**Extracted material:**
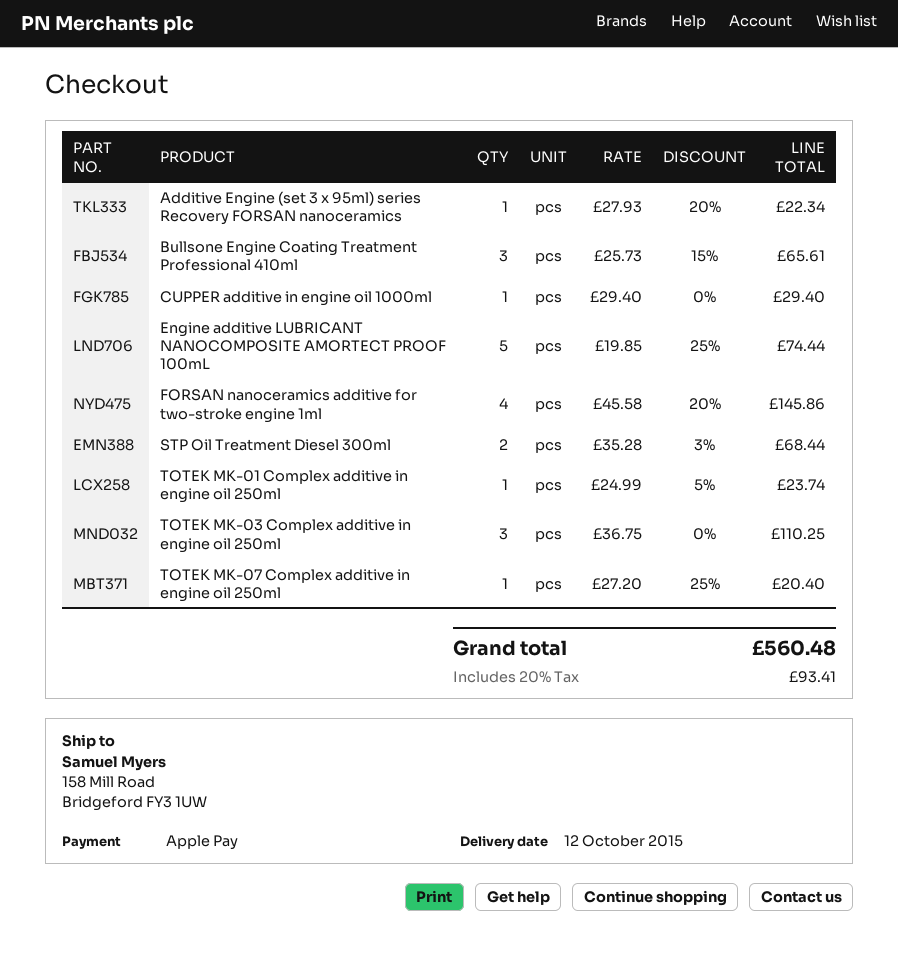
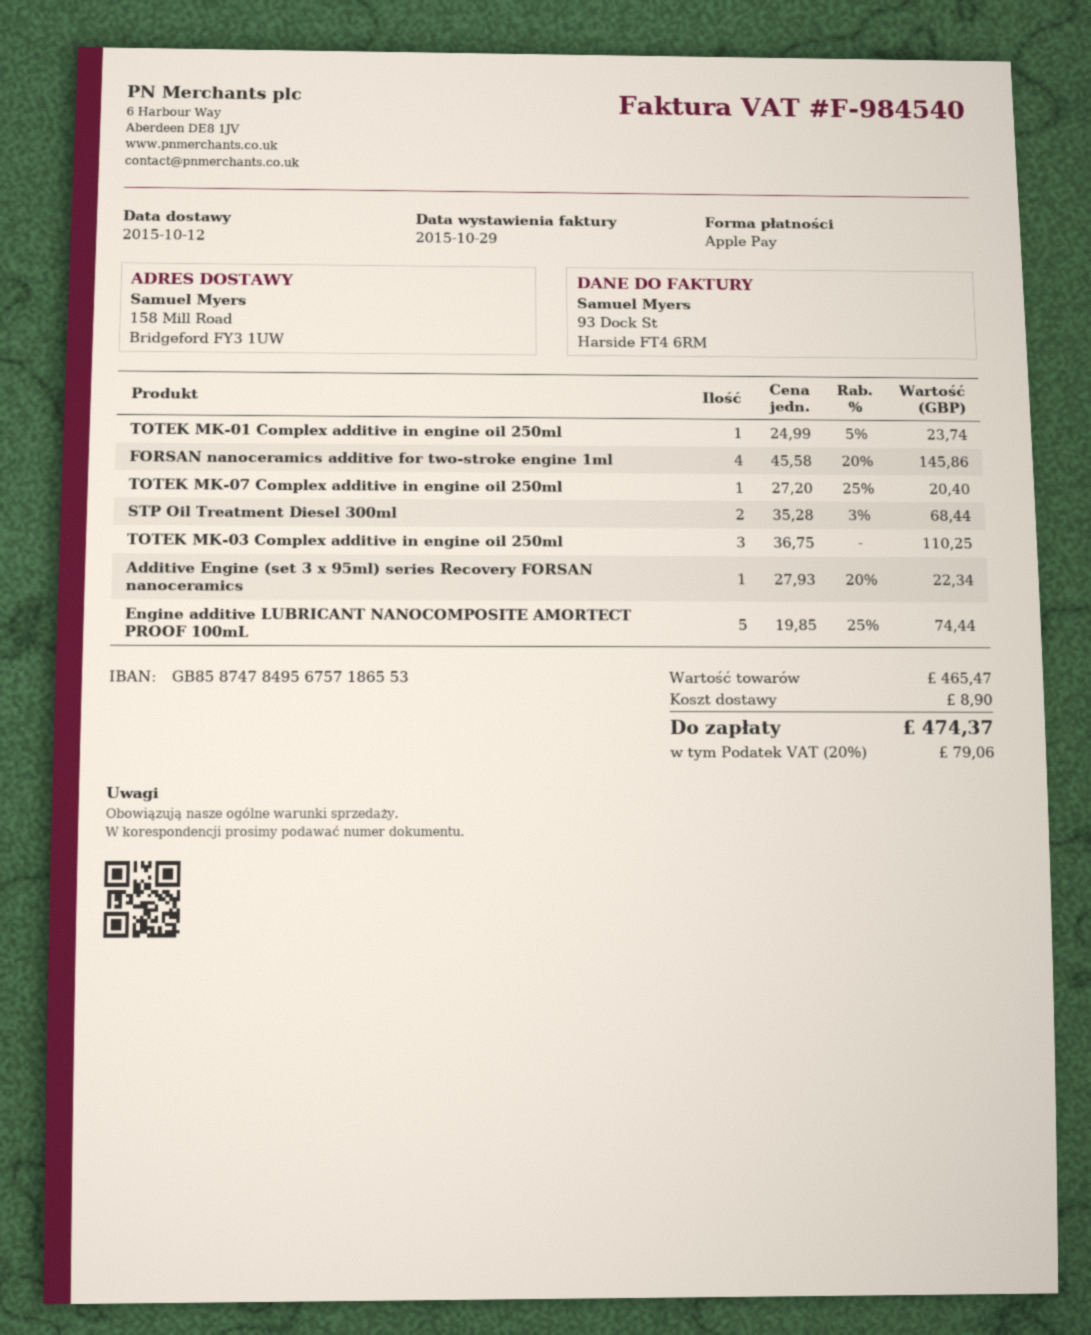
Bullsone Engine Coating Treatment Professional 410ml: 3 x 25.73 - 15% = 65.61 -> none
CUPPER additive in engine oil 1000ml: 1 x 29.40 = 29.40 -> none
shipping: none -> 8.90
tax: 20% = 93.41 -> 20% = 79.06
total: 560.48 -> 474.37

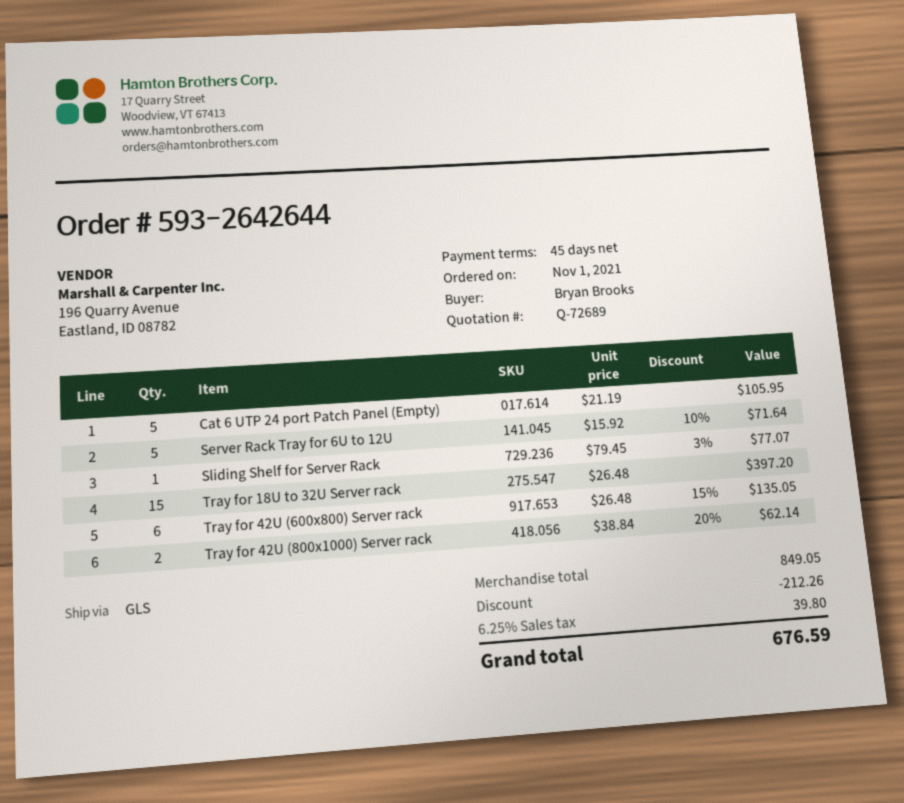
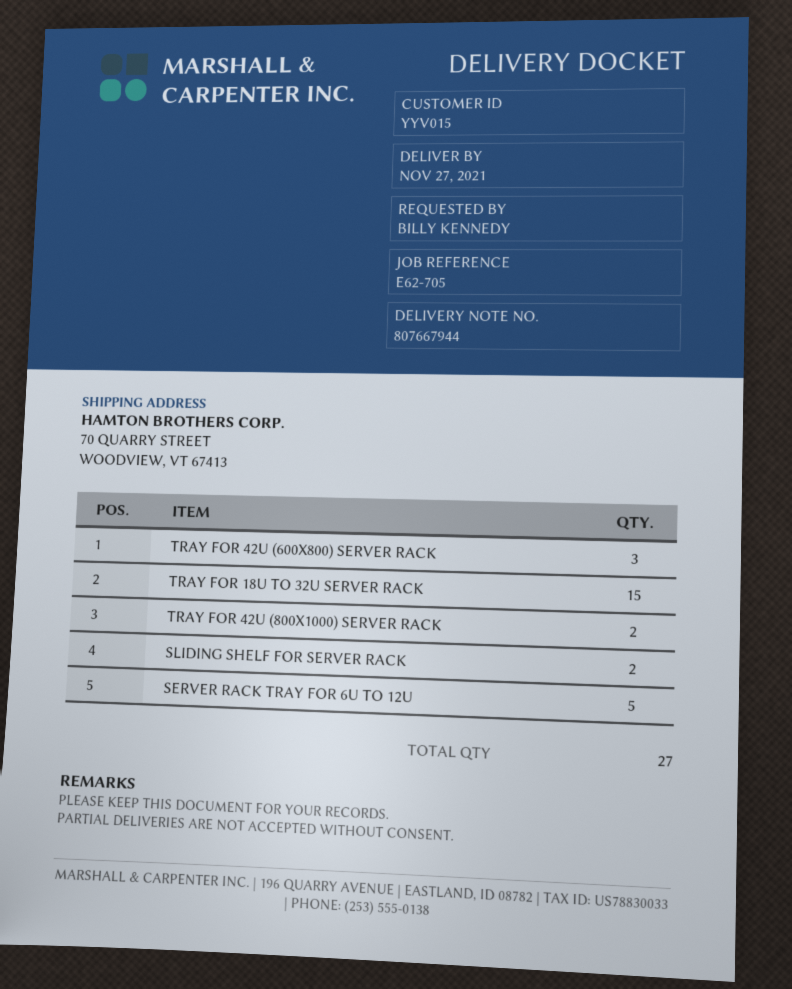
ordered by: Bryan Brooks -> BILLY KENNEDY
Cat 6 UTP 24 port Patch Panel (Empty): 5 -> none
Sliding Shelf for Server Rack: 1 -> 2
Tray for 42U (600x800) Server rack: 6 -> 3

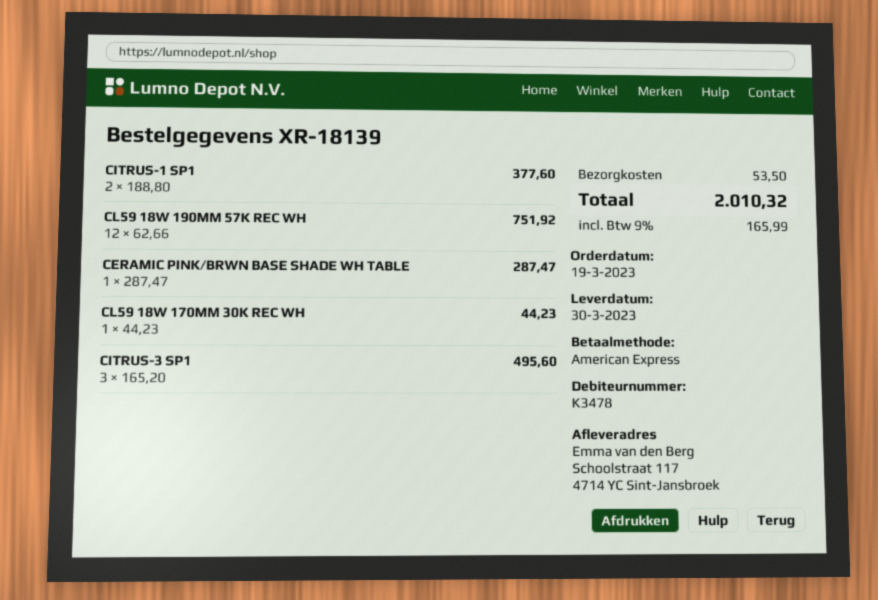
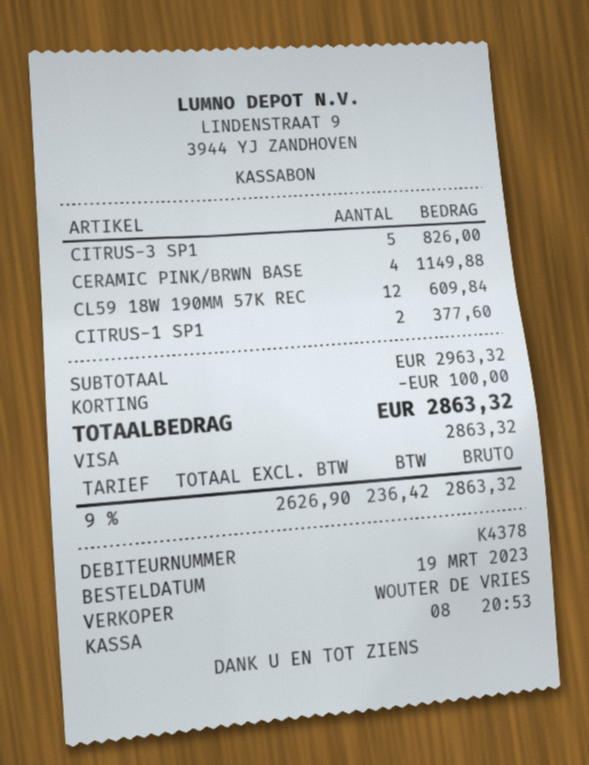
customer number: K3478 -> K4378
payment method: American Express -> Visa
CL59 18W 190MM 57K REC WH: 12 for 751.92 -> 12 for 609.84
CERAMIC PINK/BRWN BASE SHADE WH TABLE: 1 for 287.47 -> 4 for 1149.88
CL59 18W 170MM 30K REC WH: 1 for 44.23 -> none
CITRUS-3 SP1: 3 for 495.60 -> 5 for 826.00
discount: none -> 100.00
shipping: 53.50 -> none
tax: 9% = 165.99 -> 9% = 236.42
total: 2010.32 -> 2863.32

**The problem:** Go through the records and gather the lines that hold "Server".

**Output:**
Sliding Shelf for Server Rack: 1 -> 2
Tray for 42U (600x800) Server rack: 6 -> 3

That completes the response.